ASSIGNED TASK:
The lines from the one with "-48,8 +48,8 @@" through the last line below are to be copied exactly; no other lines are to be returned.

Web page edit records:
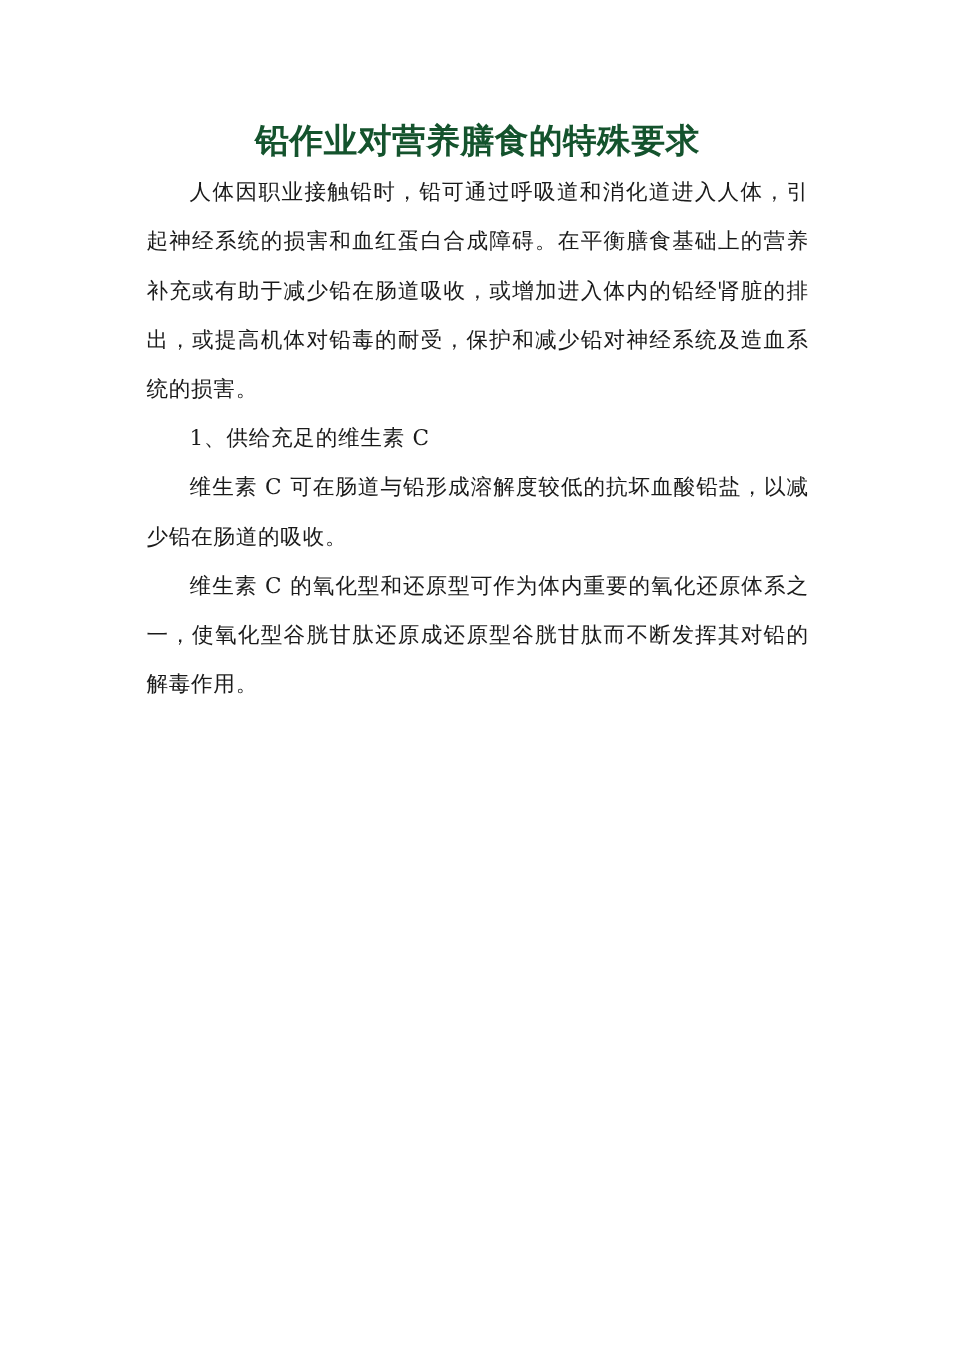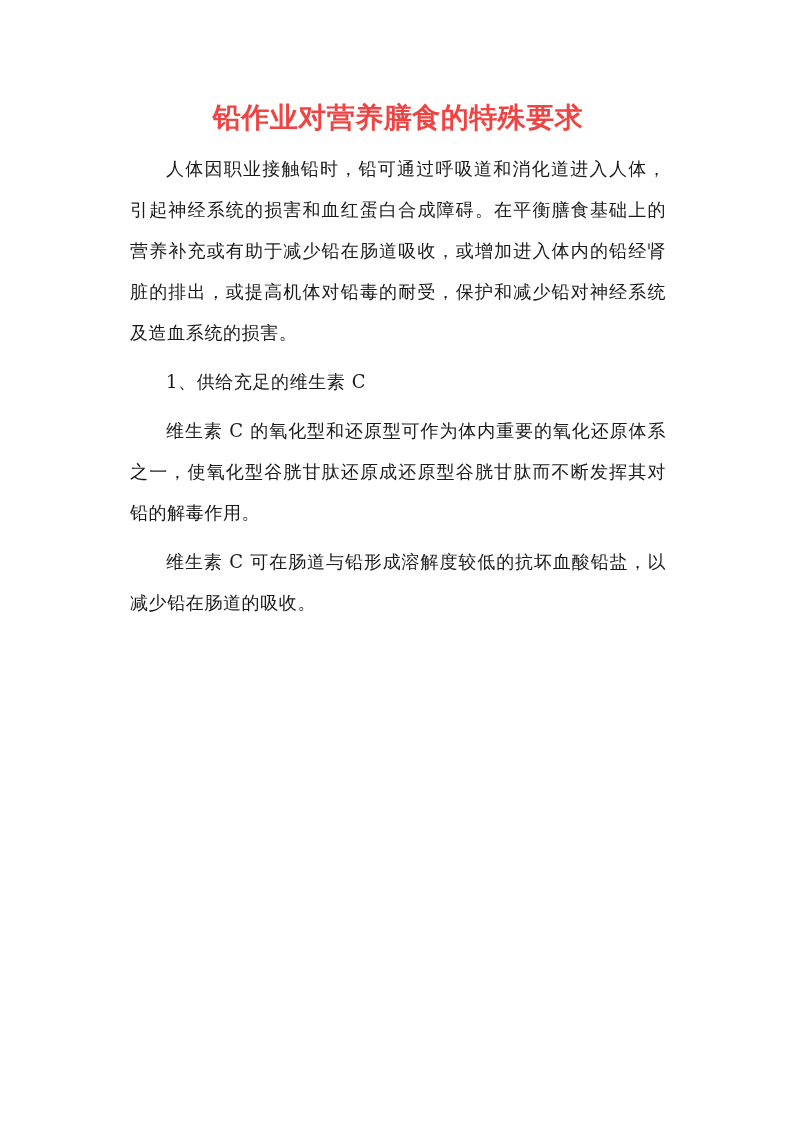--- a/index.html
+++ b/index.html
@@ -29,7 +29,7 @@
       text-align: center;
       margin: 0 0 0 0;
       letter-spacing: 0.5px;
-      color: #ef4444;
+      color: #14532d;
     }
     .para {
       font-size: 18px;

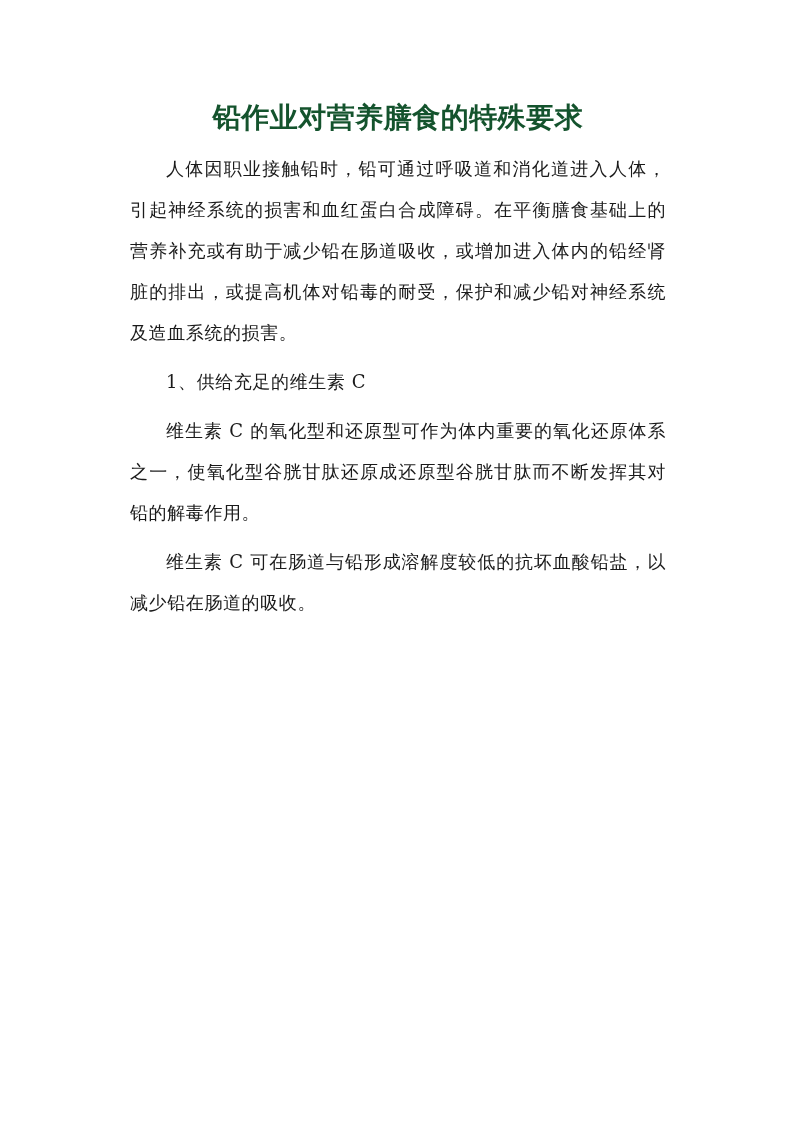--- a/index.html
+++ b/index.html
@@ -34,7 +34,7 @@
     .para {
       font-size: 18px;
       line-height: 41px;
-      margin: 8px;
+      margin: 0;
       text-indent: 36px;
       text-align: justify;
       text-align-last: left;

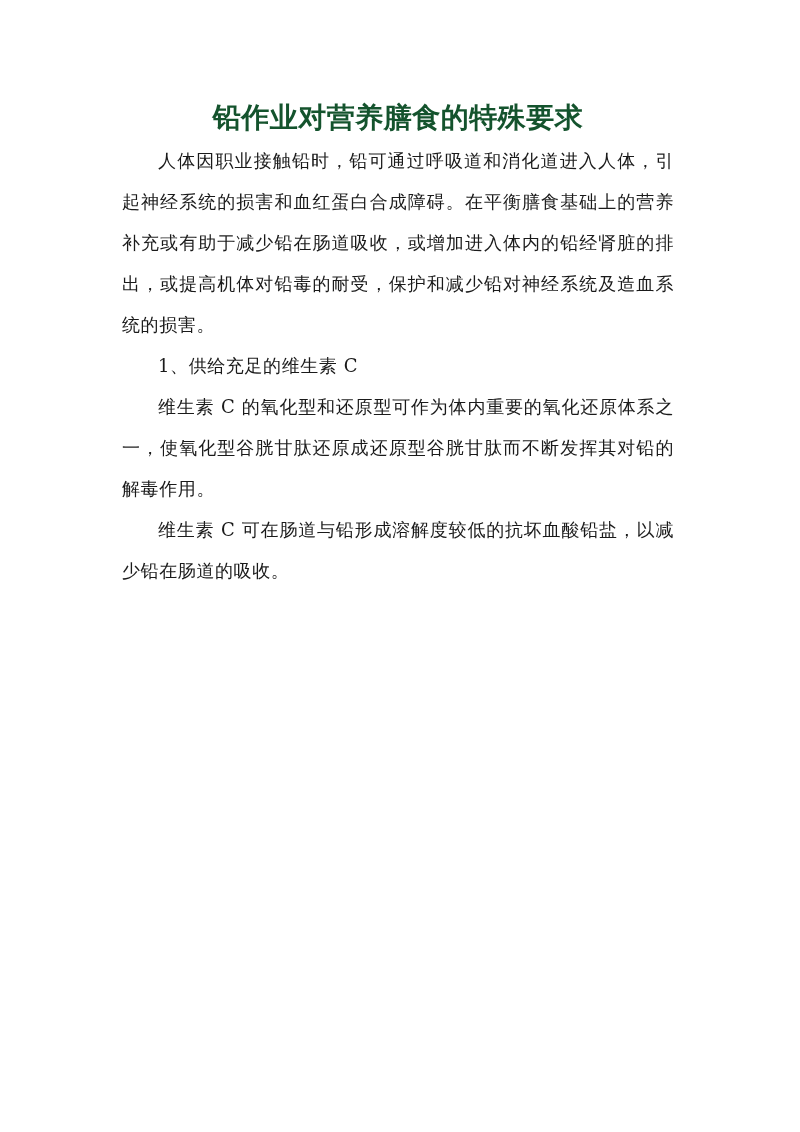--- a/index.html
+++ b/index.html
@@ -48,8 +48,8 @@
   <h1 class="title">铅作业对营养膳食的特殊要求</h1>
   <p class="para">人体因职业接触铅时，铅可通过呼吸道和消化道进入人体，引起神经系统的损害和血红蛋白合成障碍。在平衡膳食基础上的营养补充或有助于减少铅在肠道吸收，或增加进入体内的铅经肾脏的排出，或提高机体对铅毒的耐受，保护和减少铅对神经系统及造血系统的损害。</p>
   <p class="para">1、供给充足的维生素 C</p>
+  <p class="para">维生素 C 可在肠道与铅形成溶解度较低的抗坏血酸铅盐，以减少铅在肠道的吸收。</p>
   <p class="para">维生素 C 的氧化型和还原型可作为体内重要的氧化还原体系之一，使氧化型谷胱甘肽还原成还原型谷胱甘肽而不断发挥其对铅的解毒作用。</p>
-  <p class="para">维生素 C 可在肠道与铅形成溶解度较低的抗坏血酸铅盐，以减少铅在肠道的吸收。</p>
 </div>
 
 </body></html>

SOLUTION:
@@ -48,8 +48,8 @@
   <h1 class="title">铅作业对营养膳食的特殊要求</h1>
   <p class="para">人体因职业接触铅时，铅可通过呼吸道和消化道进入人体，引起神经系统的损害和血红蛋白合成障碍。在平衡膳食基础上的营养补充或有助于减少铅在肠道吸收，或增加进入体内的铅经肾脏的排出，或提高机体对铅毒的耐受，保护和减少铅对神经系统及造血系统的损害。</p>
   <p class="para">1、供给充足的维生素 C</p>
+  <p class="para">维生素 C 可在肠道与铅形成溶解度较低的抗坏血酸铅盐，以减少铅在肠道的吸收。</p>
   <p class="para">维生素 C 的氧化型和还原型可作为体内重要的氧化还原体系之一，使氧化型谷胱甘肽还原成还原型谷胱甘肽而不断发挥其对铅的解毒作用。</p>
-  <p class="para">维生素 C 可在肠道与铅形成溶解度较低的抗坏血酸铅盐，以减少铅在肠道的吸收。</p>
 </div>
 
 </body></html>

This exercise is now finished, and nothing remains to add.